Exercise objective: Copying rule for the data below: take the line containing "Liberation Mono, monospace" and every line after it to the end, exactly, and drop all pictures.

[Web interface edit records]

▬▬▬

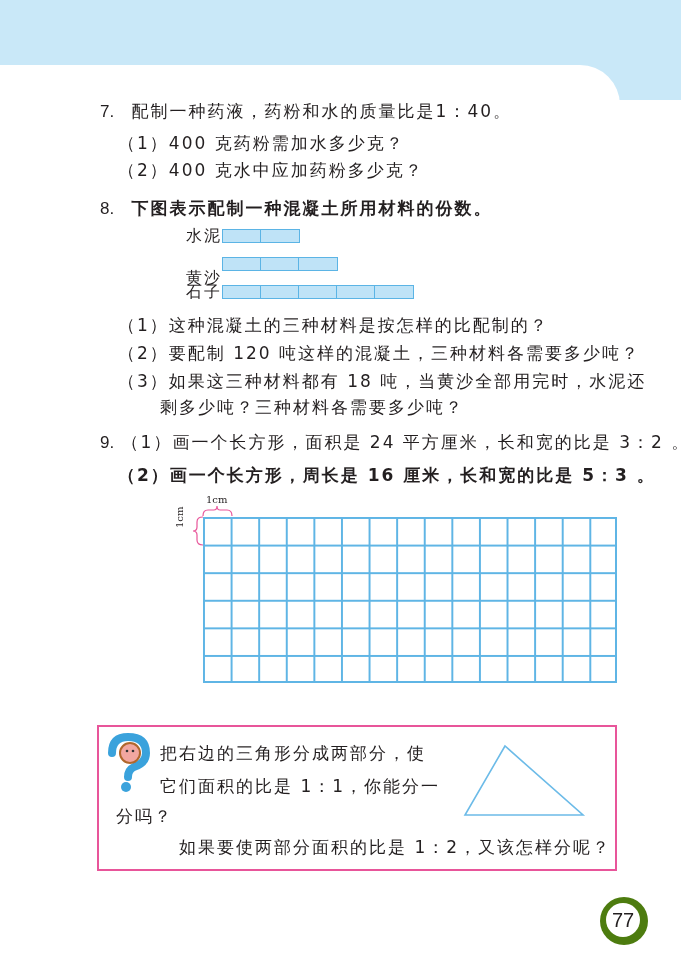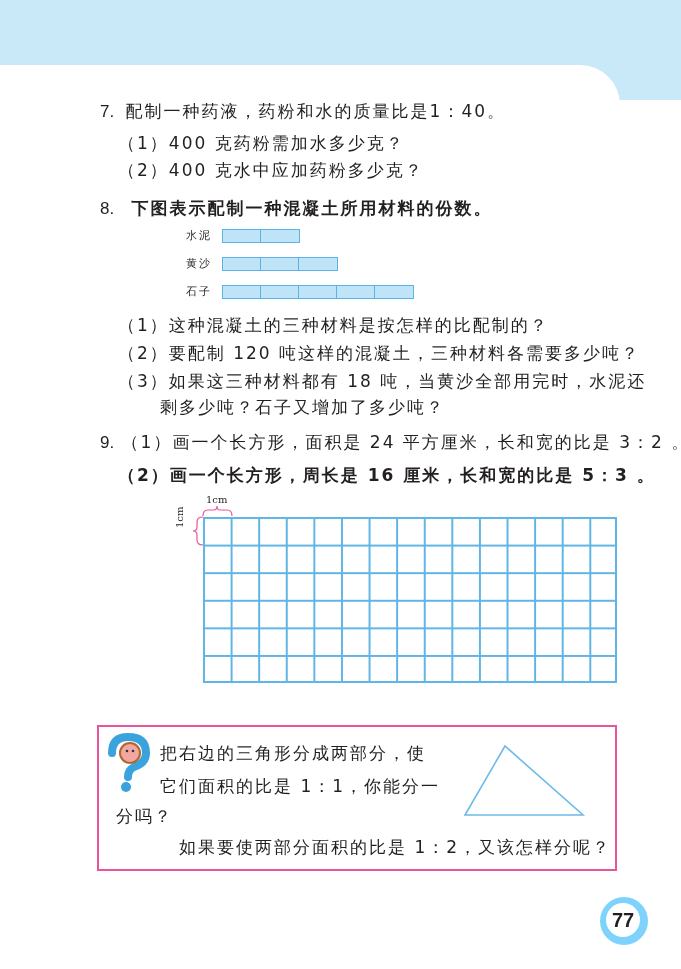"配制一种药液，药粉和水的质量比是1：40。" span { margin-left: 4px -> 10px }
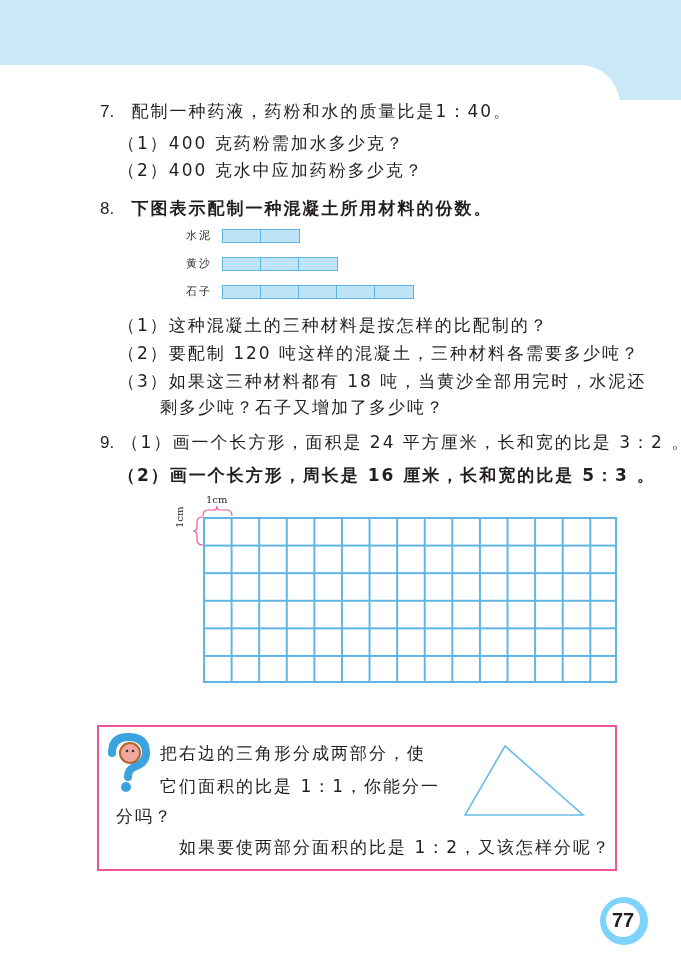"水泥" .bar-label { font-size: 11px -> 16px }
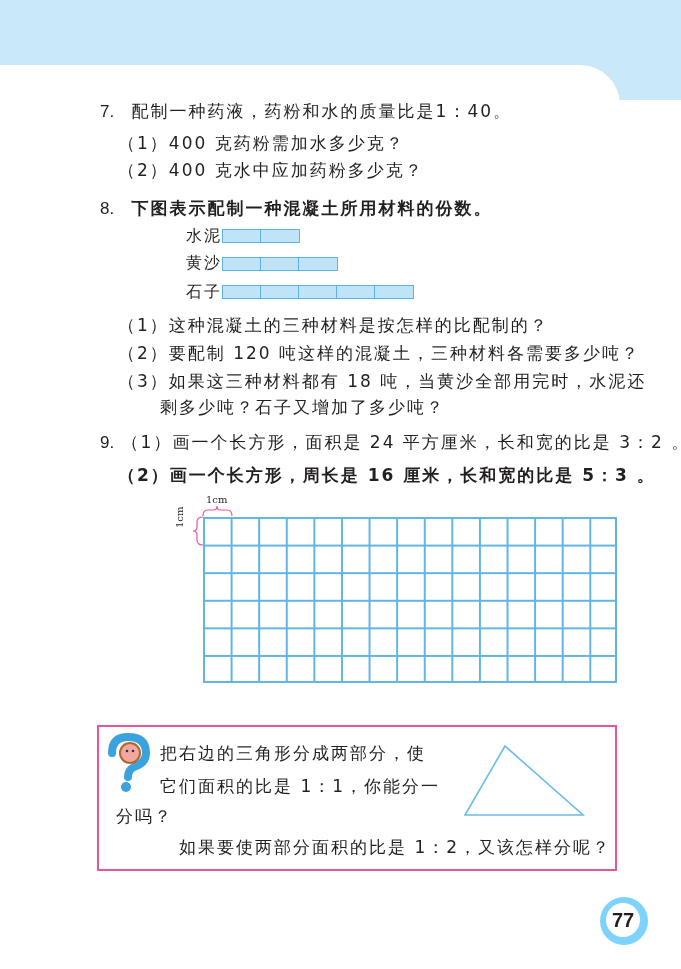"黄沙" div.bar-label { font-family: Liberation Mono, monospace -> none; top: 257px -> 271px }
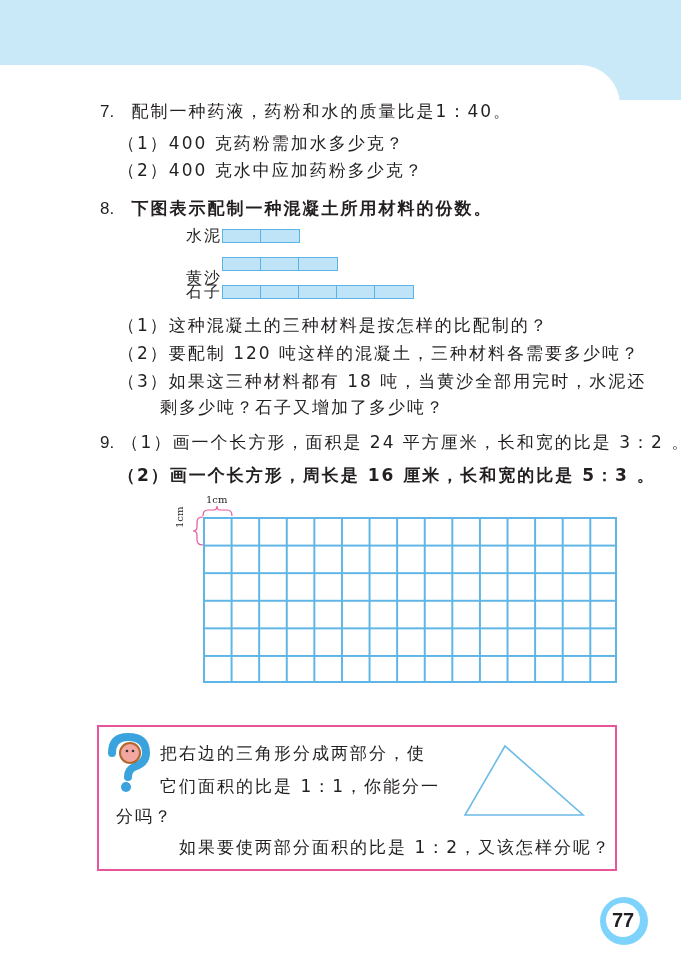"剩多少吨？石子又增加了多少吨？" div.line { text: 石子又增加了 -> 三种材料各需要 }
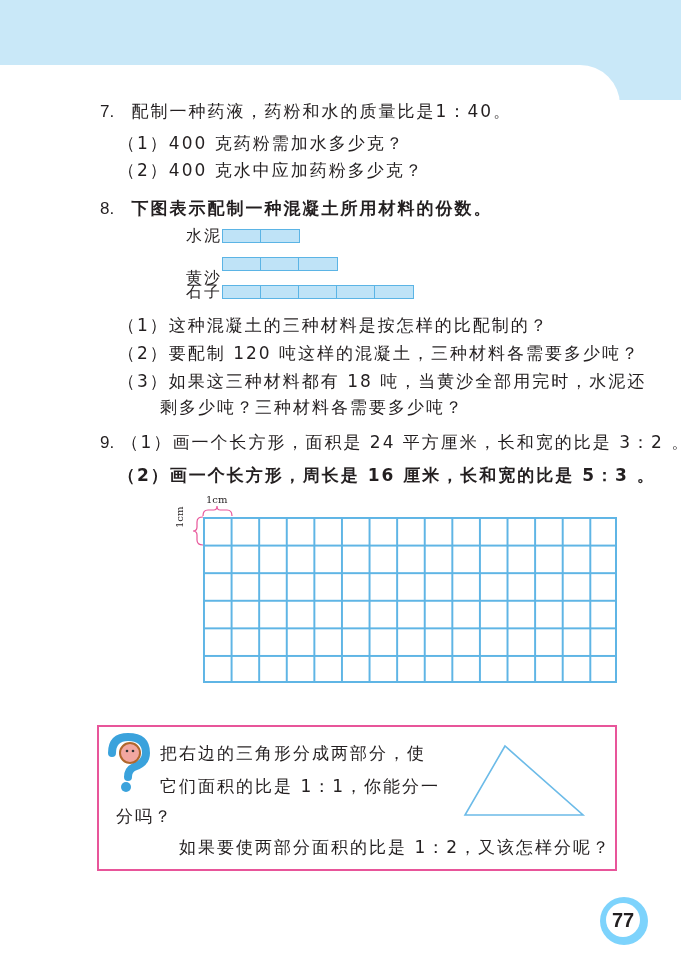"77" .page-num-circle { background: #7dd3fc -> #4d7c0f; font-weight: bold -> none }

▬▬▬

Solution for this exercise:
"黄沙" div.bar-label { font-family: Liberation Mono, monospace -> none; top: 257px -> 271px }
"剩多少吨？石子又增加了多少吨？" div.line { text: 石子又增加了 -> 三种材料各需要 }
"77" .page-num-circle { background: #7dd3fc -> #4d7c0f; font-weight: bold -> none }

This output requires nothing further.